— В своем воззвании к Прометею, папа говорит: верни Персефону ее отцу, Кефею. Согласно древнегреческому мифу, Кефей — отец, теряющий дочь. Он и был изображен безутешным стариком, рядом с прикованной к скале дочкой, которую вот‑вот сожрет огромный дракон. Дальше. Месяц весны — май — моё имя на английском языке. Строфы про бабочку… Кроме того, что это перефраз моего любимого хокку про сон или явь, это ещё и прямой вопрос: жива или мертва. Ведь именно это интересует большего всего на свете несчастного отца. Эта загадка про меня, значит правильный ответ — Мэй.
— Мы это проверим, — мой собеседник дотронулся до Ключа, что‑то пробормотал и снова уставился на меня. — Все ваши логические построения достаточно сложны. Как вы думаете, кто‑то кроме вас способен разгадать эти загадки?
— Вы хотите узнать, по зубам ли они Нортону? Определенно. Во‑первых, Сол — блестящий эрудит в области античной мифологии. Папа мог в этом убедиться, прослушав записи наших с Солом бесед в больнице. Во‑вторых, Сол — чертовски умен, и мой отец знает это, потому что Сол был его студентом. Ну а в‑третьих, скорее всего папа надеялся, что позарившись на тайну Зевса и услуги самого Истона Линда, Прометей расшибется в лепёшку, но найдет пропавшую дочку и заодно воспользуется её помощью в деле паролей. Отсюда и нелицеприятные эпитеты в адрес Прометея. Лучший способ заставить оппонента принять вызов — это прилюдно оскорбить его.
— Хорошо. Давайте вернемся к тому времени, когда Сол был заключенным в психиатрической лечебнице. Вы провели в тесном общении с ним около 2.5 лет. Что он рассказывал вам о себе? Нас чрезвычайно интересует, все, что касается движения Лиэй, его активистов, его целей. Какие планы на будущее были у Нортона? Что он собирался делать после освобождения?
— Он никогда не говорил о себе. Вы это легко можете проверить, есть записи наших бесед.
— Ничего нет. Его дело исчезло из базы данных.
Еще один удар.
— Пожалуйста, вы должны мне верить. Его интересовали исключительно мои воспоминания. Мне кажется, такие разговоры просто успокаивали его больное воображение.
— Неубедительно, — отрезал Ангел. — Кстати, мне только что сообщили, что вы правильно назвали пароли.
— Вот видите, я готова сотрудничать с вами и…
— Но, — перебил меня следователь. — Во дворце нет никаких ссылок на внешние адреса.
— И что это значит? — с замиранием сердца спросила я.

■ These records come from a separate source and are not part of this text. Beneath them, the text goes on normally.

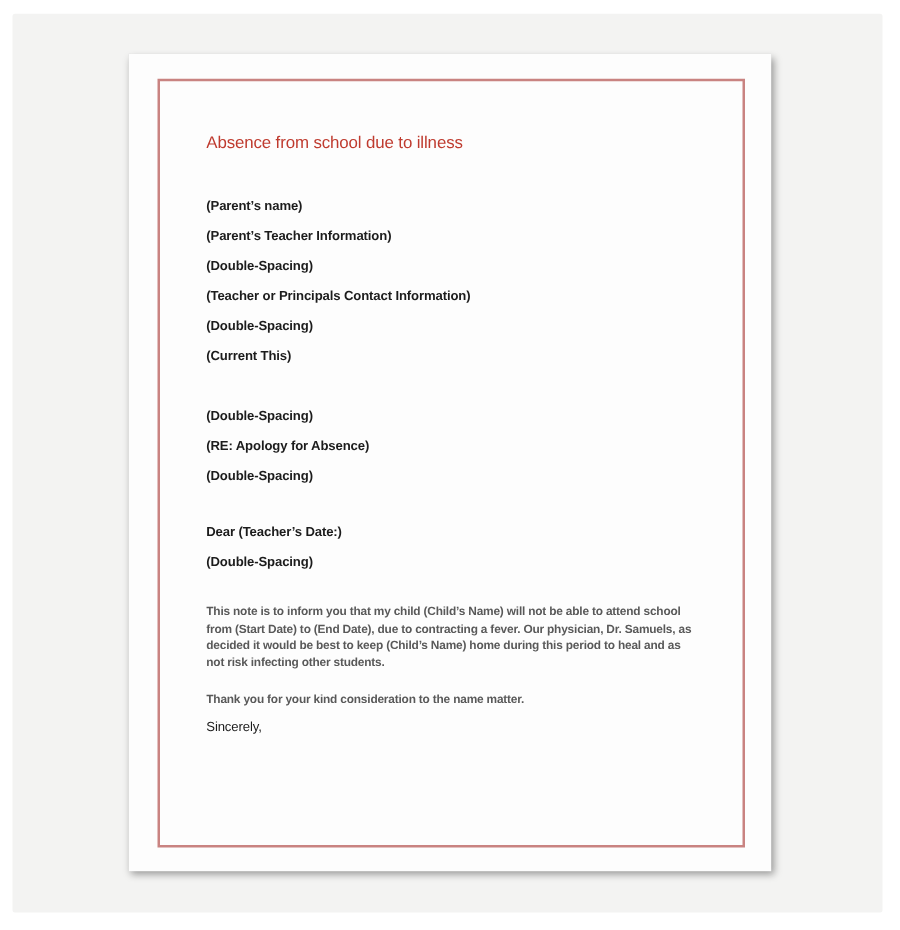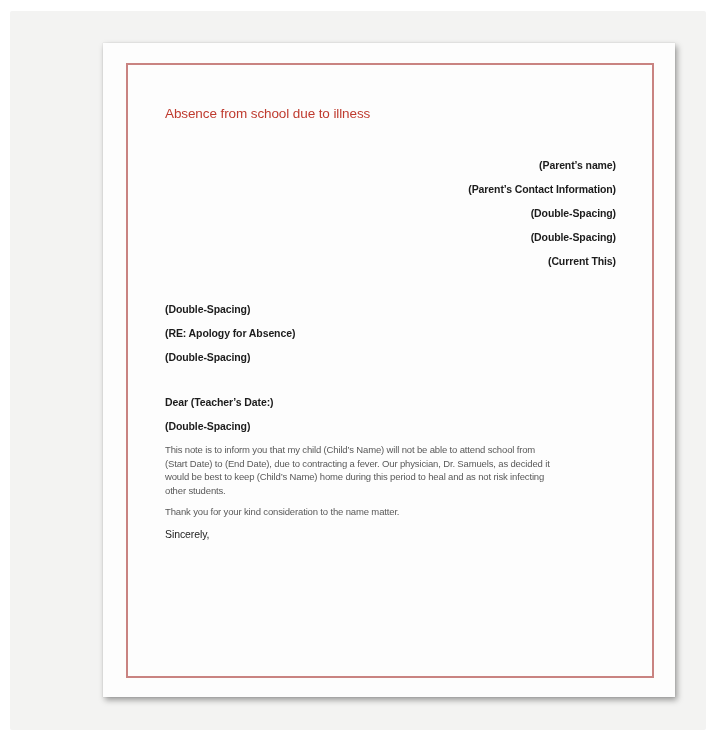--- a/index.html
+++ b/index.html
@@ -32,7 +32,7 @@
     position: absolute;
     left: 93px;
     top: 32px;
-    width: 572px;
+    width: 514px;
     height: 654px;
     background: var(--page-white);
     box-shadow: 2px 3px 6px rgba(0,0,0,0.38), 0 0 1px rgba(0,0,0,0.18);

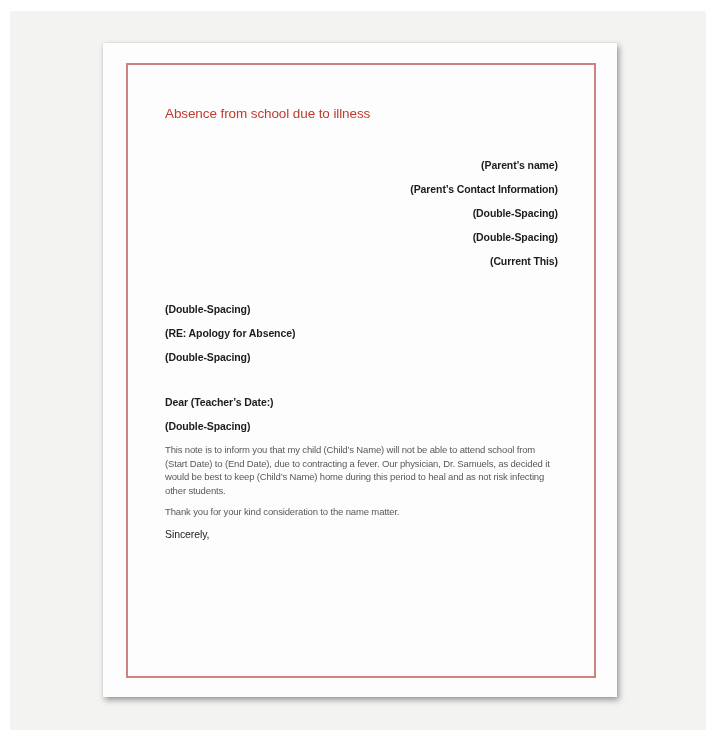--- a/index.html
+++ b/index.html
@@ -62,7 +62,7 @@
     margin: 0 0 35px 0;
   }
   .line-block { margin: 0; }
-  .line-block.gap-after-24 { margin-bottom: 24px; text-align: right; }
+  .line-block.gap-after-24 { margin-bottom: 24px; }
   .line-block.gap-after-21 { margin-bottom: 21px; }
   .line {
     height: 24px;

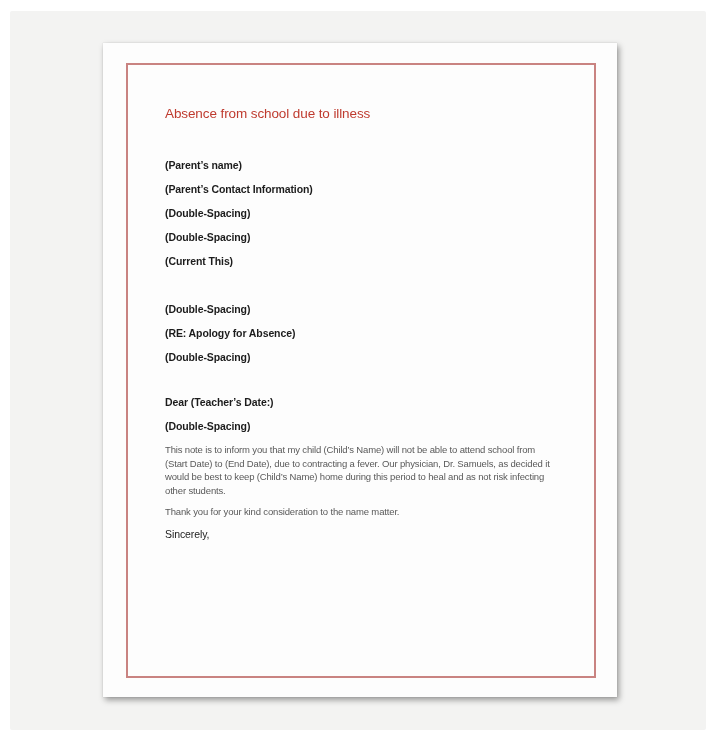--- a/index.html
+++ b/index.html
@@ -101,7 +101,7 @@
 
         <div class="line-block gap-after-24">
             <div class="line">(Parent’s name)</div>
-            <div class="line">(Parent’s Contact Information)</div>
+            <div class="line">(Parent’s Teacher Information)</div>
             <div class="line">(Double-Spacing)</div>
             <div class="line">(Double-Spacing)</div>
             <div class="line">(Current This)</div>

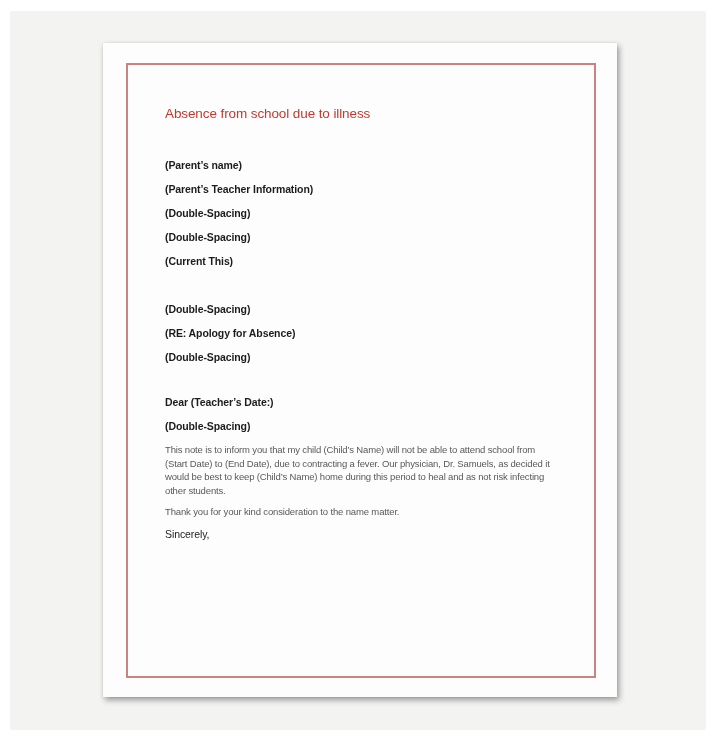--- a/index.html
+++ b/index.html
@@ -103,6 +103,7 @@
             <div class="line">(Parent’s name)</div>
             <div class="line">(Parent’s Teacher Information)</div>
             <div class="line">(Double-Spacing)</div>
+            <div class="line">(Teacher or Principals Contact Information)</div>
             <div class="line">(Double-Spacing)</div>
             <div class="line">(Current This)</div>
           </div>

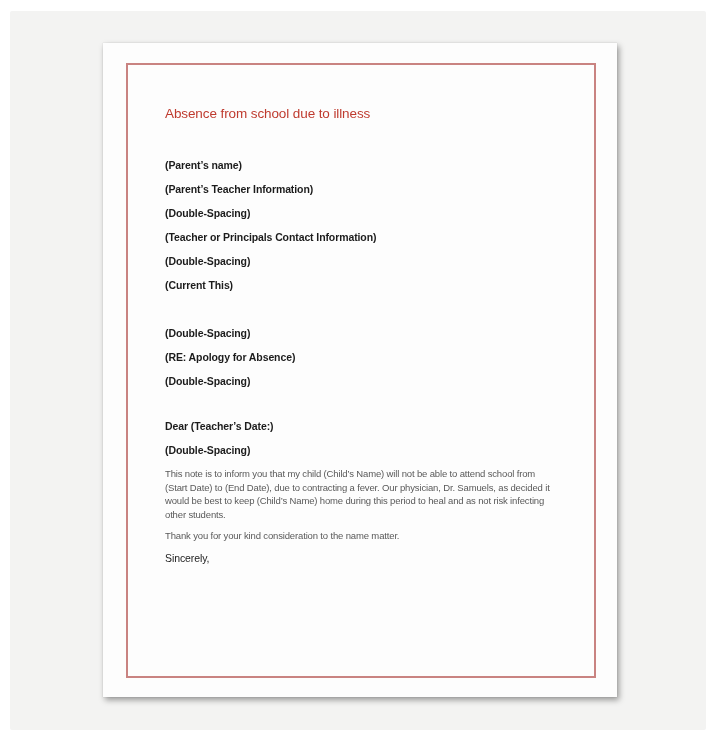--- a/index.html
+++ b/index.html
@@ -77,8 +77,9 @@
     line-height: 13.5px;
     letter-spacing: -0.15px;
     color: var(--body-text);
-    margin: 0 0 8px 0;
+    margin: 16px 0 8px 0;
     max-width: 393px;
+    font-weight: bold;
   }
   .closing {
     font-size: 10.5px;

— Для вас это значит, что клетки с кроликом там нет. А это, в свою очередь означает, что нет выхода на красный офис. Мы опять в тупике. А может, этот дневник — просто хитроумная провокация? Посудите сами: Нортон не мог сам зайти в сеть, потому что его единственный Ключ — у нас, а подделать Ключ — невозможно. Он мог попросить кого-нибудь другого провести переговоры с вашим отцом, но нам достоверно известно, что с момента побега из больницы он не выходил на связь ни с одним из его близких друзей. Я не говорю уже о технических сложностях, таких как быстрое изменение интерьера дворца и появление ссылки на красный офис. Мой вывод — вы оба с мистером Линдом лжёте. Надеюсь, вы понимаете, что доказательств вашей вины хватит на десяток смертных казней и что только сотрудничество и чистосердечное признание поможет смягчить наказание за государственную измену и убийство ни в чем не повинных людей. Настоятельно советую сегодня ночью вспомнить интересующие нас подробности.

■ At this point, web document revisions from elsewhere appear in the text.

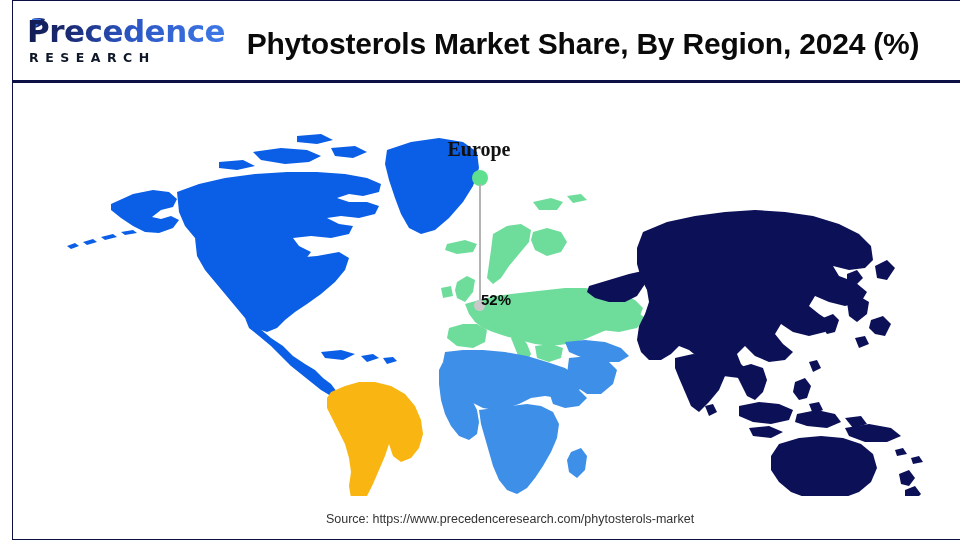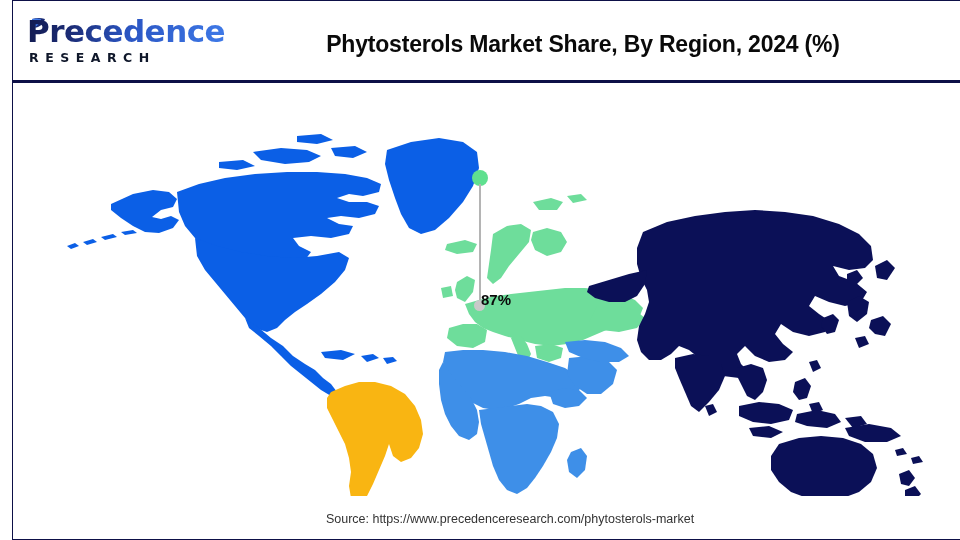--- a/index.html
+++ b/index.html
@@ -83,7 +83,7 @@
     justify-content: center;
     font-family: "Liberation Sans", sans-serif;
     font-weight: bold;
-    font-size: 23px;
+    font-size: 30px;
     color: #0a0a0a;
     letter-spacing: -0.2px;
     white-space: nowrap;

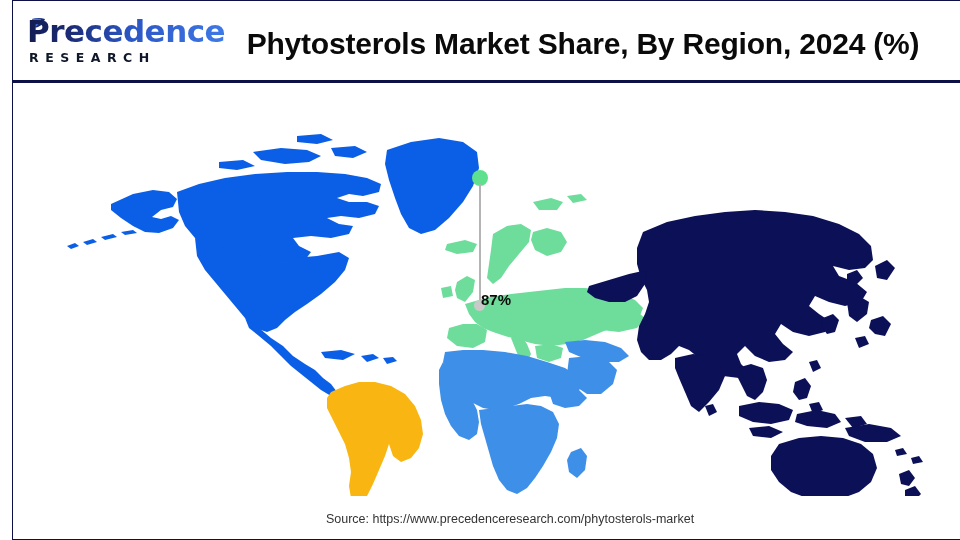--- a/index.html
+++ b/index.html
@@ -369,6 +369,7 @@
     </svg>
 
     <div id="callout">
+      <div id="callout-label">Europe</div>
       <div id="callout-dot-top"></div>
       <div id="callout-stem"></div>
       <div id="callout-dot-bottom"></div>

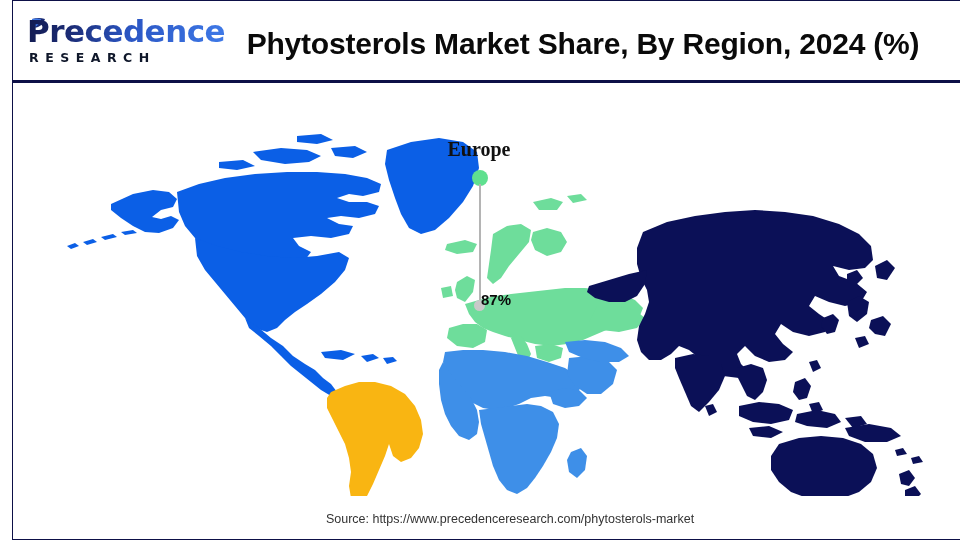--- a/index.html
+++ b/index.html
@@ -373,7 +373,7 @@
       <div id="callout-dot-top"></div>
       <div id="callout-stem"></div>
       <div id="callout-dot-bottom"></div>
-      <div id="callout-value">87%</div>
+      <div id="callout-value">52%</div>
     </div>
   </div>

С этим дружеским напутствием я вернулась в свою камеру. Обычно мне давали всего несколько часов в сутки на сон, и я, возвращаясь в место своего заключения, тут же засыпала, как убитая. Но сегодня во время допроса произошло нечто, что требовало тщательного анализа. Несмотря на заверение Ангела, что дневники отца — явное враньё, меня не покидало странное зыбкое ощущение, что со мной что‑то подобное действительно происходило. Мне казалось, что я видела красный офис, что в этом офисе вместе со мной присутствовали папа и Нортон, и что я отвечала на вопросы отца про моё детство. А может это просто игра моего воображения, дежавю? Я снова и снова прокручивала в голове сцену в виртуальном офисе, описанную отцом, но долгожданное просветление так и не снизошло.
Вздохнув, я сдалась, решив поразмышлять на тему «движение Лиэя». Стороннему человеку, такому как следователю, нелегко понять, почему, проведя около 3 лет рядом с Нортоном, я ничего не знаю о его грандиозном детище. На самом деле, секрет прост — меня совсем не интересуют чужие дела. А сам Лиэй только один раз заикнулся об этом, но получил жесточайший отпор.